Shadow Slave - Bölüm 864
Bölüm 864: Dengeyi Bozmak
Bitmek bilmeyen bir katliamın ortasında sıkışıp kalan, güçlükle ayakta duran ve kaslarına sızmaya başlayan yıkıcı bir yorgunluk hisseden Sunny, savaşın belirleyici aşamasına girdiğini biliyordu.
Şimdilik, kırılgan bir dengede kalmış gibi görünüyordu. Yeşim böceği ve Aziz Tyris yükseklerde bir yerde çarpışıyor, ikisi de henüz rakiplerini alt edemiyordu. Yerde ise Usta Jet, Kâbus Yaratıklarının gelgitinde tek başına savaşıyor ve en güçlü düşmanları arıyordu. Çoktan birçoğunu öldürmüştü ama görevi tamamlanmış olmaktan çok uzaktı.
Düzensizler, taş kovanının kudurmuş saldırısına karşı geri çekilerek dayandılar. Ezilmekten kurtulmayı başarmışlardı ama düşmanı geri atıp saldırıya geçemiyorlardı. Winter ve keskin nişancıları en ölümcül Fallen iğrençliklerini alt etse bile durum son derece tehlikeliydi.
Ve son olarak, Sunny oluşumun arkasını koruyordu. O da kendi payına düşen Kâbus Yaratıkları’nı kontrol altında tutuyordu ama onlara karşı üstünlük sağlamanın yakınından bile geçmiyordu. Öldürdüğü her kovan askerinin yerini hemen iki tanesi alıyordu.
İki taraf da diğerini yok edemiyordu. Bununla birlikte, bu denge
her an yok edilebilirdi.
Ruh özleri ve dayanıklılıkları sonsuz olmadığı için zaman çoğunlukla Düzensizlerin aleyhine işliyordu. Askerler bu şiddetli savaşın acımasız temposuna daha fazla ayak uyduramayacaktı.

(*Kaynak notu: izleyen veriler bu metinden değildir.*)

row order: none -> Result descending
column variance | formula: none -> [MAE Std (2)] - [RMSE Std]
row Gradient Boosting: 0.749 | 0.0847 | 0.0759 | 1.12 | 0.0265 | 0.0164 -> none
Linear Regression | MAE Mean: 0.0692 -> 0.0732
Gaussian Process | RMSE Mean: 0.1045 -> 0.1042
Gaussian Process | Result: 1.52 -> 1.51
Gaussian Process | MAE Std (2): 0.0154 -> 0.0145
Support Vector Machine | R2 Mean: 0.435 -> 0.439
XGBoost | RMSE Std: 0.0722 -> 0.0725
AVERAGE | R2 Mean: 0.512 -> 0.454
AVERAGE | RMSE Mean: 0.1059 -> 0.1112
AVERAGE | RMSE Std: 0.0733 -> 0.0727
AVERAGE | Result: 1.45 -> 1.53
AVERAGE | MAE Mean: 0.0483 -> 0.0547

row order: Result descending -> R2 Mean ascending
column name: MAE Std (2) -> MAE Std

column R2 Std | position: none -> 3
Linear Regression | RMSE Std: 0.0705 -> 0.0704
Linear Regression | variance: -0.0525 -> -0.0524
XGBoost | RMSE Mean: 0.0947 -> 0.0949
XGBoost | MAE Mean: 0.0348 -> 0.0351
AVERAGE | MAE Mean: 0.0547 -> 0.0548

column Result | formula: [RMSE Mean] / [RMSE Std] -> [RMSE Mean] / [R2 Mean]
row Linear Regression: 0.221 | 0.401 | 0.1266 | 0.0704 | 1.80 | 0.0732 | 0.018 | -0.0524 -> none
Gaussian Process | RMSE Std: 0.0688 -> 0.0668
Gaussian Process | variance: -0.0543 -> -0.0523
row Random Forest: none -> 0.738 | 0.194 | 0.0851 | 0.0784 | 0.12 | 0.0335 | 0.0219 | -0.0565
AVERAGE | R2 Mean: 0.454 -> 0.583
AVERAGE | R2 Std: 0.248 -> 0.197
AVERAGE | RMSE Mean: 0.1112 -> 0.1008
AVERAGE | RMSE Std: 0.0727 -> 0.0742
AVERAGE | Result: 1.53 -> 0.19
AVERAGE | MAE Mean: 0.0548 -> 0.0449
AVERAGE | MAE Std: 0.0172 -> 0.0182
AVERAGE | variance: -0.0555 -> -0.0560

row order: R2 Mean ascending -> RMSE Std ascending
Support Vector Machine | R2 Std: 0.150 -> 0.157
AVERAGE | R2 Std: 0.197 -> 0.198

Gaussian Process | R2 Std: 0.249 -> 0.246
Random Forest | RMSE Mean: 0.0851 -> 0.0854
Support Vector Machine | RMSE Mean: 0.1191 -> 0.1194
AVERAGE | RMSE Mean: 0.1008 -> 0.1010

Tek umutları, Ruh Azrail’in son Bozulmuş iğrenç yaratıkların işini bitirmesi ve kısa süre içinde daha az sayıda askere karşı savaşa katılmasıydı. Ancak Sunny’nin yakaladığı birkaç görüntü, Birinci Düzensiz Bölük’ün komutanı için işlerin pek de iyi gitmediğini gösteriyordu.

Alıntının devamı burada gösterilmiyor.